In deze zaak heeft de passagier een vordering ingesteld tegen Austrian Airlines wegens compensatie voor vertraging van haar vlucht van Amsterdam naar Sarajevo op 3 mei 2019. De passagier had een vervoersovereenkomst met Austrian Airlines en miste haar overstap in Wenen door een vertraging van 37 minuten van de eerste vlucht. De passagier vorderde een schadevergoeding van € 250,00 op basis van de Verordening (EG) nr. 261/2004, die compensatie regelt voor luchtreizigers bij vertragingen.
Austrian Airlines betwistte de vordering en voerde aan dat de vertraging het gevolg was van buitengewone omstandigheden, namelijk een opgelegde CTOT (Calculated Take Off Time) door de luchtverkeersleiding, die de uitvoering van de vlucht beïnvloedde. De kantonrechter oordeelde dat de passagier in eerste instantie niet aan haar substantiëringsplicht had voldaan, maar dat dit in de repliek was hersteld. De rechter concludeerde dat de vertraging van de vlucht OS 374 inderdaad het gevolg was van buitengewone omstandigheden, en dat Austrian Airlines alle redelijke maatregelen had getroffen om de vertraging te beperken.

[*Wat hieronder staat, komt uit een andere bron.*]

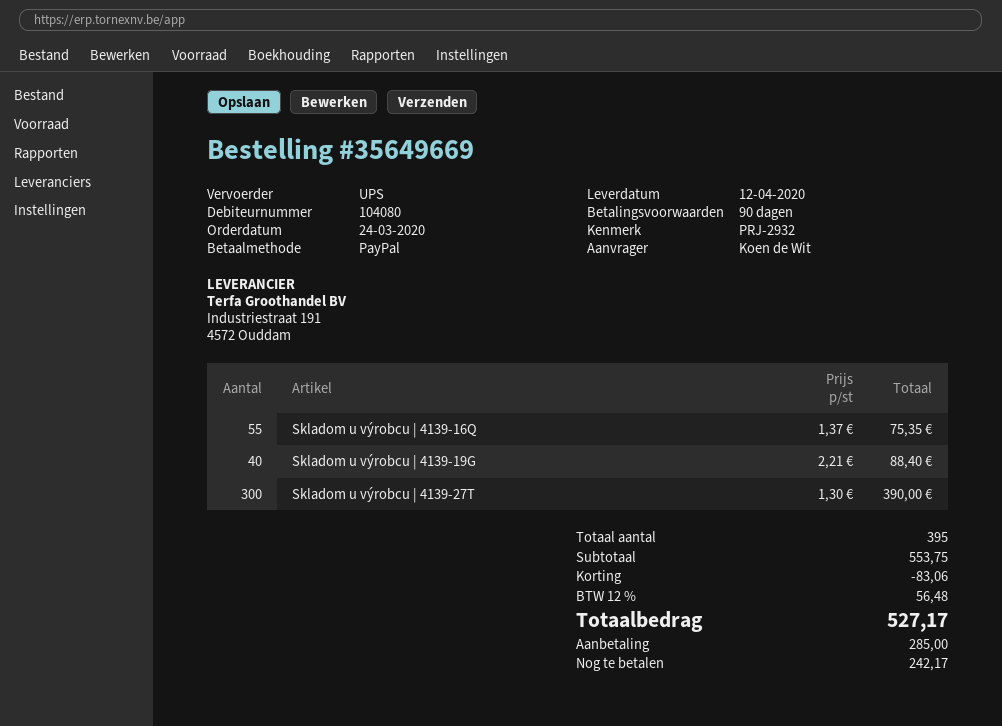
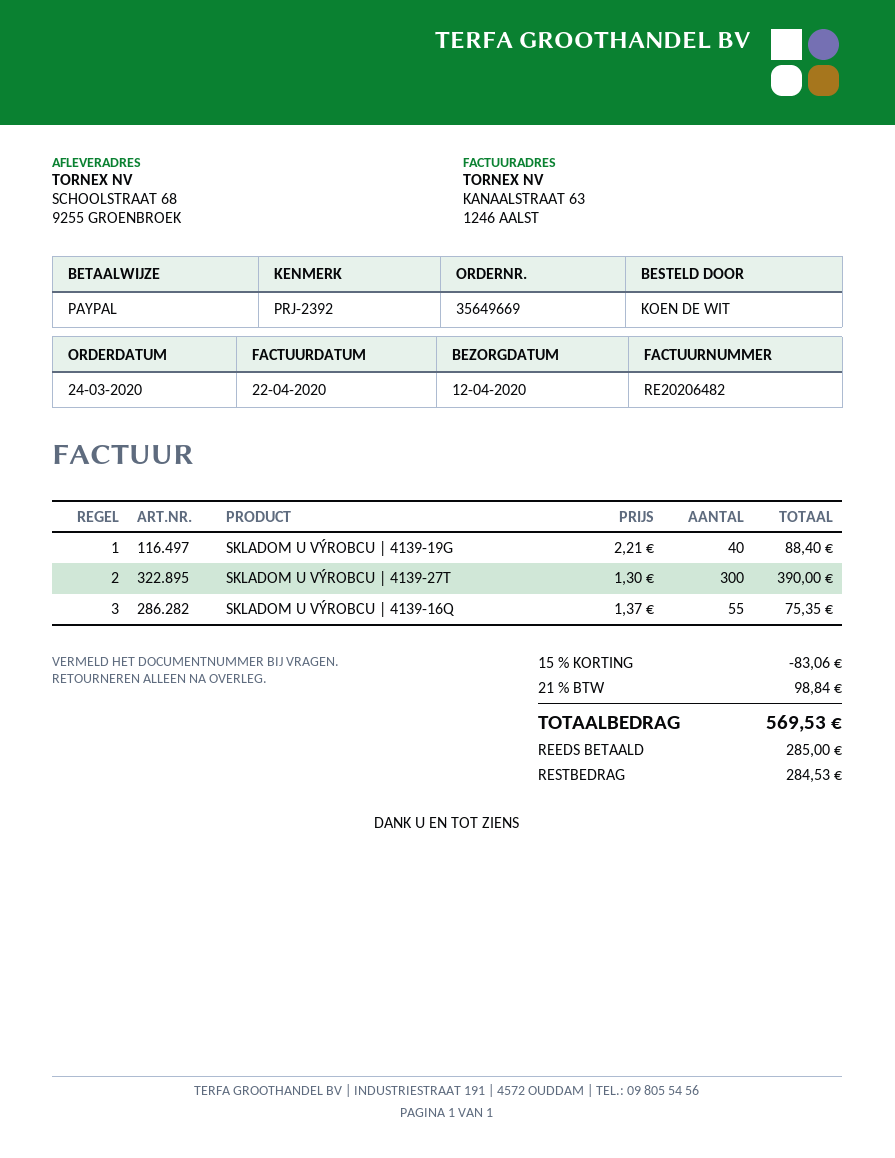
reference: PRJ-2932 -> PRJ-2392
tax: 12% = 56.48 -> 21% = 98.84
total: 527.17 -> 569.53
balance: 242.17 -> 284.53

Uiteindelijk werd de vordering van de passagier afgewezen, en werd zij veroordeeld in de proceskosten. De kantonrechter oordeelde dat de passagier niet in haar recht stond, omdat de vertraging niet te wijten was aan nalatigheid van de luchtvaartmaatschappij, maar aan omstandigheden buiten hun controle. Dit vonnis benadrukt de toepassing van de Europese regelgeving omtrent luchtreizen en de verantwoordelijkheden van luchtvaartmaatschappijen in geval van vertragingen.